**Your instructions:** If a line below contains the string "position", copy it out.

######

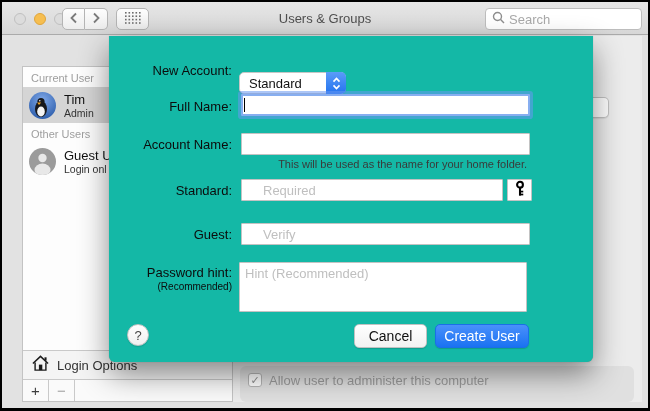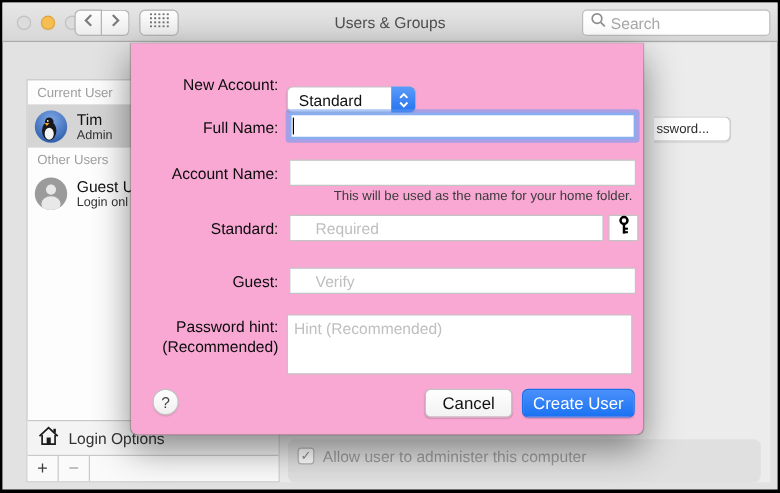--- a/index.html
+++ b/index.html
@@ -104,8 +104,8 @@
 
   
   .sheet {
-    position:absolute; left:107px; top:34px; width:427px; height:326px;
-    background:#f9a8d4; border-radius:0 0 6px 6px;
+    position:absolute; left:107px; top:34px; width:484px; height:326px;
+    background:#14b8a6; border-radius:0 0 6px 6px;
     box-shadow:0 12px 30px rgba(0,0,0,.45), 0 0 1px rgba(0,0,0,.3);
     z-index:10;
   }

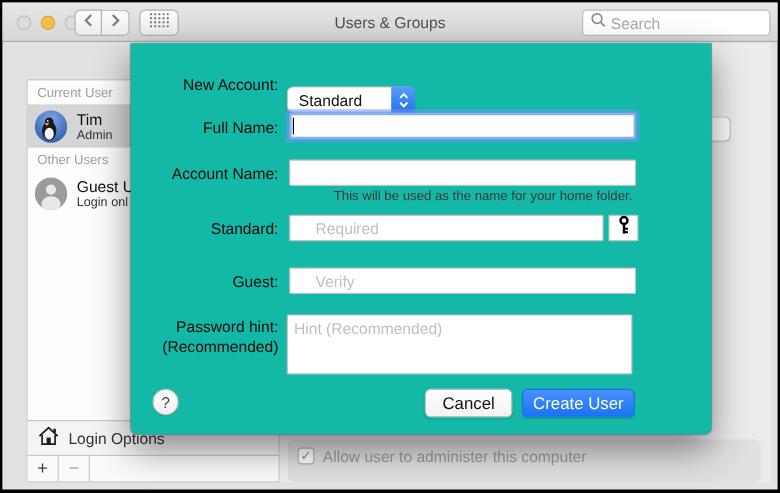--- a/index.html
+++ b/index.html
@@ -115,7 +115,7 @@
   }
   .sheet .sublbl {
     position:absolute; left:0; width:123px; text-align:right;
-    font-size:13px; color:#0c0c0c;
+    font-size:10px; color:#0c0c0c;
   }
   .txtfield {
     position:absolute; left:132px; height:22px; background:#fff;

######

**Task solution:**
-    position:absolute; left:107px; top:34px; width:427px; height:326px;
+    position:absolute; left:107px; top:34px; width:484px; height:326px;
     position:absolute; left:0; width:123px; text-align:right;
     position:absolute; left:132px; height:22px; background:#fff;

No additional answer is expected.